The corporate scandals are a symptom of amoral leadership. The damage done to the ideology that makes our economic system cohere has been substantial. The cozy belief that capitalist enterprises are led in the interests of stakeholders has taken a battering. There is widespread cynicism about the state of our political economy.

Executives are not immune to this. Interviewed at work about what gives their lives meaning, they mouth the latest corporate propaganda: “increasing shareholder value,” “delighting customers.” Asked the same questions at home, they admit to profound symptoms of meaninglessness as they struggle with work-related stress and dysfunctional family lives. We face an epidemic of anomie.9

It seems that Max Weber’s grim predictions of the “disenchantment of the world” may be fulfilled.10

All of this has left modern societies with a profound moral vacuum. We are not sure what we believe in. Indeed, one notable contemporary social phenomenon in the Western world is the growth of cult religions as people struggle to find something to believe in.
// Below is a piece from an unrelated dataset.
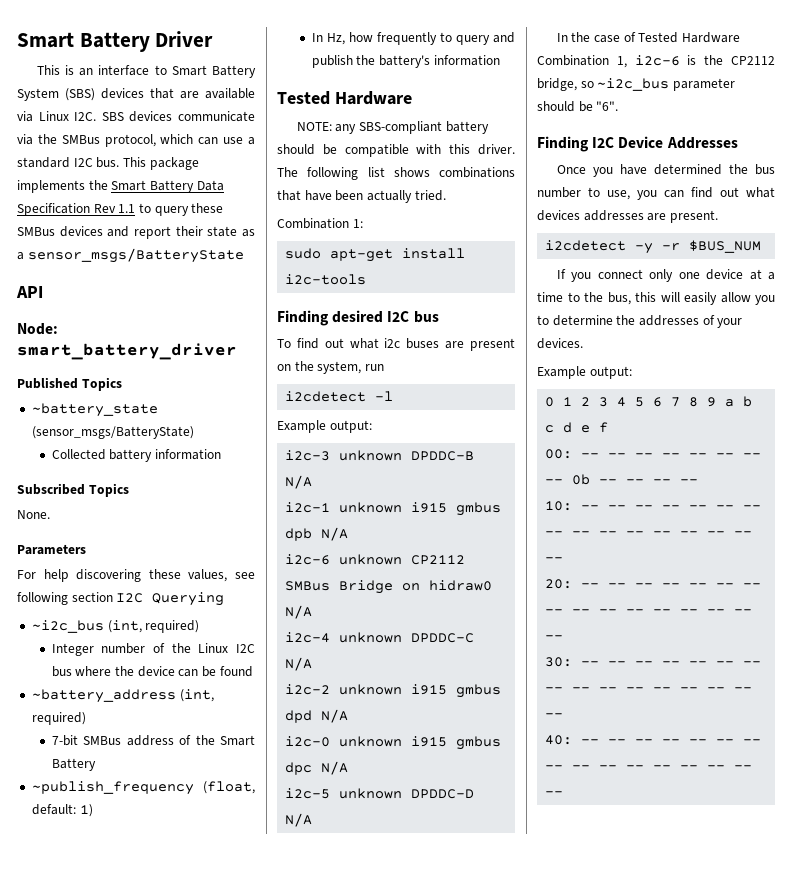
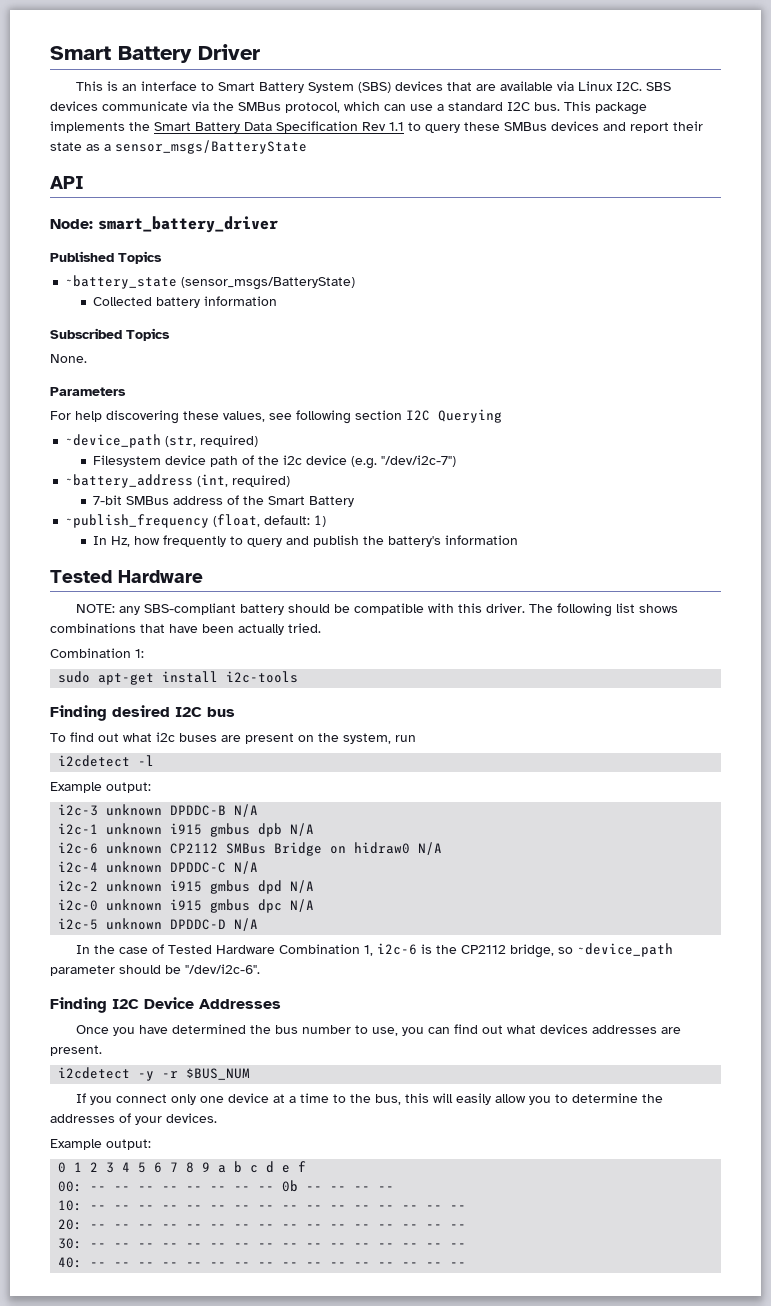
[31,620,200,633] [51,643,256,656] [51,666,253,677] ~i2c_bus (int, required) // Integer number of the Linux I2C bus where the device can be found -> [65,434,259,448] [93,455,457,469] ~device_path (str, required) // Filesystem device path of the i2c device (e.g. "/dev/i2c-7")
[597,78,670,91] ~i2c_bus -> [576,943,673,957] ~device_path
[596,101,619,111] "6". -> [185,964,260,974] "/dev/i2c-6".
The demand for authentic leadership is there and growing. As traditional hierarchies disintegrate, only leadership can fill the void. Without a clearly articulated purpose, meaning is elusive. Leadership provides that articulation. This search for authenticity and leadership is reinforced whenever we work inside organizations. CEOs tell us that their most pressing need is for more leaders in their organizations—not the consummate role players who seem to surround them. And lower down the organization, the plea is either for more inspiring leadership or, just as common, a fierce desire to develop leadership skills for themselves. Authentic leadership has become the most prized organizational and individual asset.